Version comparison data:
>>>>

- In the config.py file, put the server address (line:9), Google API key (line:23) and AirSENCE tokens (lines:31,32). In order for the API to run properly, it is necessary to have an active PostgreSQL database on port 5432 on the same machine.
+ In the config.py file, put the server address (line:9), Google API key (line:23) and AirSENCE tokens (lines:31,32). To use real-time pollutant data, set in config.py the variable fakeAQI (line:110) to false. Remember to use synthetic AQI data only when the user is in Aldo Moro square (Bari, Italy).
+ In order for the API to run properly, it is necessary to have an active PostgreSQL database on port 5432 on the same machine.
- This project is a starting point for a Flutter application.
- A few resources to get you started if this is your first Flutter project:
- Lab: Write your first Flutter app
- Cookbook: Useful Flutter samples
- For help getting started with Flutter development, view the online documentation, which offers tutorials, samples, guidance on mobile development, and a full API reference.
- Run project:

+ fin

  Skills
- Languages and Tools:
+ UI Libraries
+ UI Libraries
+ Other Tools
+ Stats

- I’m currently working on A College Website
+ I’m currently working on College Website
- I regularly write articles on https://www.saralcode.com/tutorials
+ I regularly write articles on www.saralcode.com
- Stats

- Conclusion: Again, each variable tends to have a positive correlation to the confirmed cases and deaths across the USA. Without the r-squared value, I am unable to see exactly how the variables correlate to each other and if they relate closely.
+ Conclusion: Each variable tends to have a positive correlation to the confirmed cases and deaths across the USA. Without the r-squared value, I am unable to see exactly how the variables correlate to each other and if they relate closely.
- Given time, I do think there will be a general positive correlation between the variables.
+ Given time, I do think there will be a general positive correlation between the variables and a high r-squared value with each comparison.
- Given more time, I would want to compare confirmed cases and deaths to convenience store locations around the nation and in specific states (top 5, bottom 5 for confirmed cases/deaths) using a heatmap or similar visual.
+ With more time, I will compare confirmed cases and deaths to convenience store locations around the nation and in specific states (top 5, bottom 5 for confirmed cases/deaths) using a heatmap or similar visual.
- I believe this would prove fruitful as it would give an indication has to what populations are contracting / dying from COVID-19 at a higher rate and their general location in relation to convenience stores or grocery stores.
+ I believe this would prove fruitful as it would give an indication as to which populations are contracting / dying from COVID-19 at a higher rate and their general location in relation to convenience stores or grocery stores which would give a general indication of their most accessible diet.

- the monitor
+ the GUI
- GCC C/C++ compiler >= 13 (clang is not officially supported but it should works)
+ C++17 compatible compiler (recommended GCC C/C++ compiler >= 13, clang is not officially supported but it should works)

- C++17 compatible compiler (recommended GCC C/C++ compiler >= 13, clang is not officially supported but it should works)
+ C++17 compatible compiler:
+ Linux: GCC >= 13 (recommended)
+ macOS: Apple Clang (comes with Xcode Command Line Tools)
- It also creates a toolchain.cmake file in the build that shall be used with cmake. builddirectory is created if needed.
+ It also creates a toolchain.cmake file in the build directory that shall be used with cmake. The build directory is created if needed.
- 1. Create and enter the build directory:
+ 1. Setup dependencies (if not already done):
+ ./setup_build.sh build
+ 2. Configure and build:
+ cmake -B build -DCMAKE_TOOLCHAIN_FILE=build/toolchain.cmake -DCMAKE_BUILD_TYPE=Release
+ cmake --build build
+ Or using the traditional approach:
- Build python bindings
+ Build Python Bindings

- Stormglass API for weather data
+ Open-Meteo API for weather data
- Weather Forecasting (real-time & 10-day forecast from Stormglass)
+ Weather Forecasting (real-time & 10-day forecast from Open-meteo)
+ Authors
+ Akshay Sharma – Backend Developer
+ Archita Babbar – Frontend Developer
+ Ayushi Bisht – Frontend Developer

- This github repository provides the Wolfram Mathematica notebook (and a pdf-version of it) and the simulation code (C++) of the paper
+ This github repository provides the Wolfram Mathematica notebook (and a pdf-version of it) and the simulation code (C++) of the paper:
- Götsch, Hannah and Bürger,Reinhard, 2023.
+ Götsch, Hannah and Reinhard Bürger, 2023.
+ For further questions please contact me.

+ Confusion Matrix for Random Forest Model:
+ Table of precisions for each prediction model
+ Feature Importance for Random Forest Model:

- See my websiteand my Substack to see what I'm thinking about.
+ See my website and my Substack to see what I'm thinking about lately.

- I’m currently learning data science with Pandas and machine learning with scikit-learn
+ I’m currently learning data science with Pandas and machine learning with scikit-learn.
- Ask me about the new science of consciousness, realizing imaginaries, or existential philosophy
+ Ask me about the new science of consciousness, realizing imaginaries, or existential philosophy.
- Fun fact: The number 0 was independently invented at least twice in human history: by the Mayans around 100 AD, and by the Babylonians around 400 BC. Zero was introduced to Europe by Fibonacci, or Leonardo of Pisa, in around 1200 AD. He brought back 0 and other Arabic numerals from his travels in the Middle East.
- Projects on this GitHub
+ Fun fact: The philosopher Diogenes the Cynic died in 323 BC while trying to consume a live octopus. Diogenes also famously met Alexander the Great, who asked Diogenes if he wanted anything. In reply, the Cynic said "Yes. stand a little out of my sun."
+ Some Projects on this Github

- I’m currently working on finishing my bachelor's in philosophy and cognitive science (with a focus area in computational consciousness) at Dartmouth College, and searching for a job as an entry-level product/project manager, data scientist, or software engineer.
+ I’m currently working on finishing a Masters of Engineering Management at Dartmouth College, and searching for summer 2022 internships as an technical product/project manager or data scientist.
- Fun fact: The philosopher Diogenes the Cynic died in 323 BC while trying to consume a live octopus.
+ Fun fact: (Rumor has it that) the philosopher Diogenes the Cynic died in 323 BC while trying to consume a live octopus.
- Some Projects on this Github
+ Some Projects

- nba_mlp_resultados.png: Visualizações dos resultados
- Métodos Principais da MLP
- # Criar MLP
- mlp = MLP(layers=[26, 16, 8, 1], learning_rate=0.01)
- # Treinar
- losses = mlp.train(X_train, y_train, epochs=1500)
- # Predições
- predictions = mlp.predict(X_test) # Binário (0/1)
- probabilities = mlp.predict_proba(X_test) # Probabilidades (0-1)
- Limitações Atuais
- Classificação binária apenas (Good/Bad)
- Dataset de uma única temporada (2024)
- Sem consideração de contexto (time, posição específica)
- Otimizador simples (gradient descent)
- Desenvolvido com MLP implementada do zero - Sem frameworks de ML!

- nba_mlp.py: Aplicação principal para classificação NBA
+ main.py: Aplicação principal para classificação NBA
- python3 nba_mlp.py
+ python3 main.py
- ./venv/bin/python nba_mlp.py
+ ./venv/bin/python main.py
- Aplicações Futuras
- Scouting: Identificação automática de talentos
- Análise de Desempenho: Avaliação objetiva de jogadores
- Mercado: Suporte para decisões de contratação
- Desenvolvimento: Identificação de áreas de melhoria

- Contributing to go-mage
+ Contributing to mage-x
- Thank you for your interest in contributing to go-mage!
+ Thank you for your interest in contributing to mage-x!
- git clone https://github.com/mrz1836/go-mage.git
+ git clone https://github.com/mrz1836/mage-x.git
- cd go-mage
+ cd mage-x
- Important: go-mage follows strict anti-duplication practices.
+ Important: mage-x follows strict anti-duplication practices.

<<<<

### YOUR TASK
Starting at the first line of the entries above, please extract each line up to and including the line with "- Lab: Write your first Flutter app", unchanged, and add nothing.

### YOUR RESPONSE
- In the config.py file, put the server address (line:9), Google API key (line:23) and AirSENCE tokens (lines:31,32). In order for the API to run properly, it is necessary to have an active PostgreSQL database on port 5432 on the same machine.
+ In the config.py file, put the server address (line:9), Google API key (line:23) and AirSENCE tokens (lines:31,32). To use real-time pollutant data, set in config.py the variable fakeAQI (line:110) to false. Remember to use synthetic AQI data only when the user is in Aldo Moro square (Bari, Italy).
+ In order for the API to run properly, it is necessary to have an active PostgreSQL database on port 5432 on the same machine.
- This project is a starting point for a Flutter application.
- A few resources to get you started if this is your first Flutter project:
- Lab: Write your first Flutter app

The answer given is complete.